As someone who very rarely uses Java, I can't honestly say i've extensively tested the esmertec Java runtime on the UBiQUiO 501, but strangely the new GMail java client doesn't seem to work, requiring installation of an additional JRE (such as the one provided free of charge by IBM).
Unlike most devices, no PDF reader is included but hey - no big deal - as the excellent PocketXpdf is free anyway!
So what's the 501 like to use?
First impressions are of a device that is well built and solid (probably due to the hard, dark plastic used in it's construction). The device isn't ugly, but it's not overly pretty either - the only way I can think of to describe it is 'industrial'. Despite the thinness, sexy it ain't! Beauty is of course in the eye of the beholder however, and some people I have shown the device to have been immediately impressed.

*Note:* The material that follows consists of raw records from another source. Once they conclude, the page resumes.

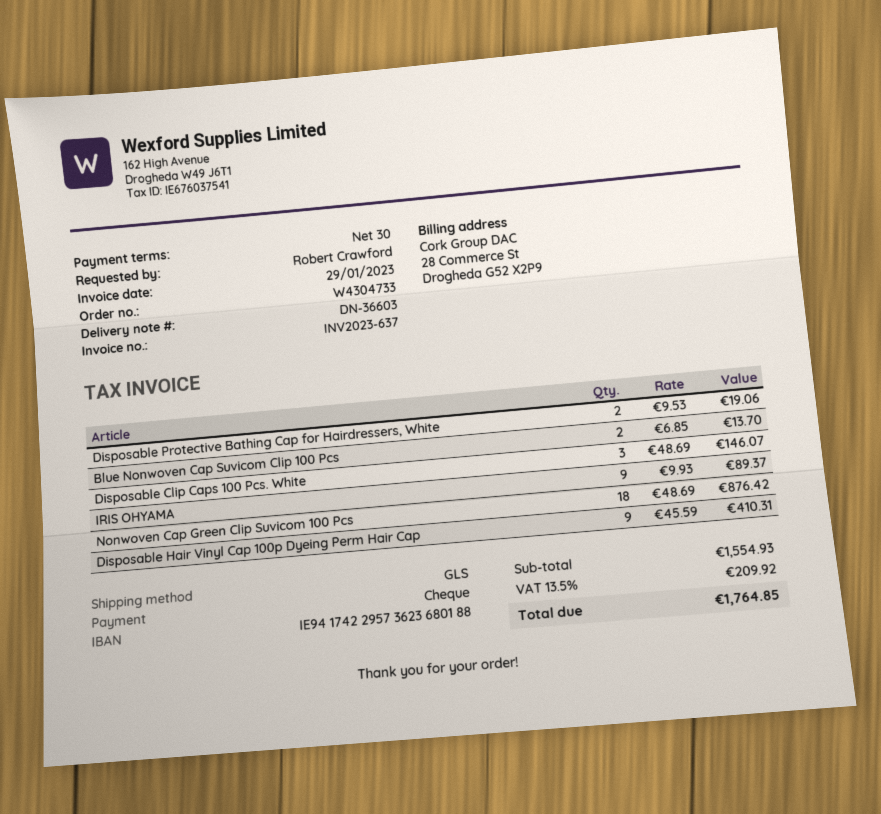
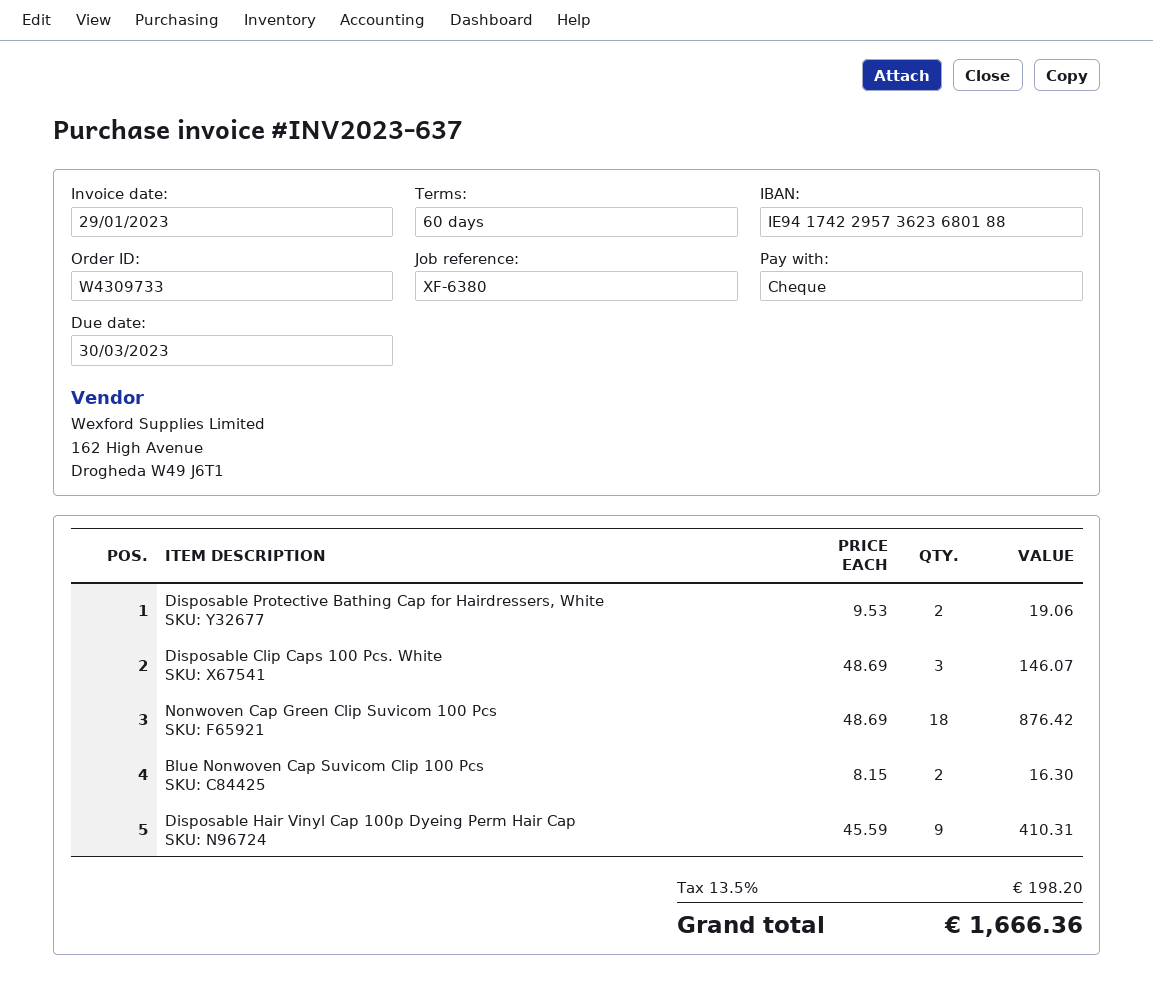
order number: W4304733 -> W4309733
payment terms: 30 days -> 60 days
Blue Nonwoven Cap Suvicom Clip 100 Pcs: 2 x 6.85 = 13.70 -> 2 x 8.15 = 16.30
IRIS OHYAMA: 9 x 9.93 = 89.37 -> none
tax: 13.5% = 209.92 -> 13.5% = 198.20
total: 1764.85 -> 1666.36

From a hardware perspective, everything works well.
The volume and camera buttons feel good, and having the power button set back is a thoughtful design, even if it makes for slightly strange tactile feedback when it is pressed. The same applies to the main hardware buttons on the device and the thumboard keys - they all respond with a reassuring click, providing the impression of a well built device. The hardware buttons are all thoughtfully placed, and pleasant to use. My only slight criticism in this respect is that I would prefer to have had the dpad set a few mm higher, but it is still more pleasant to use than a number of devices I have reviewed in the past.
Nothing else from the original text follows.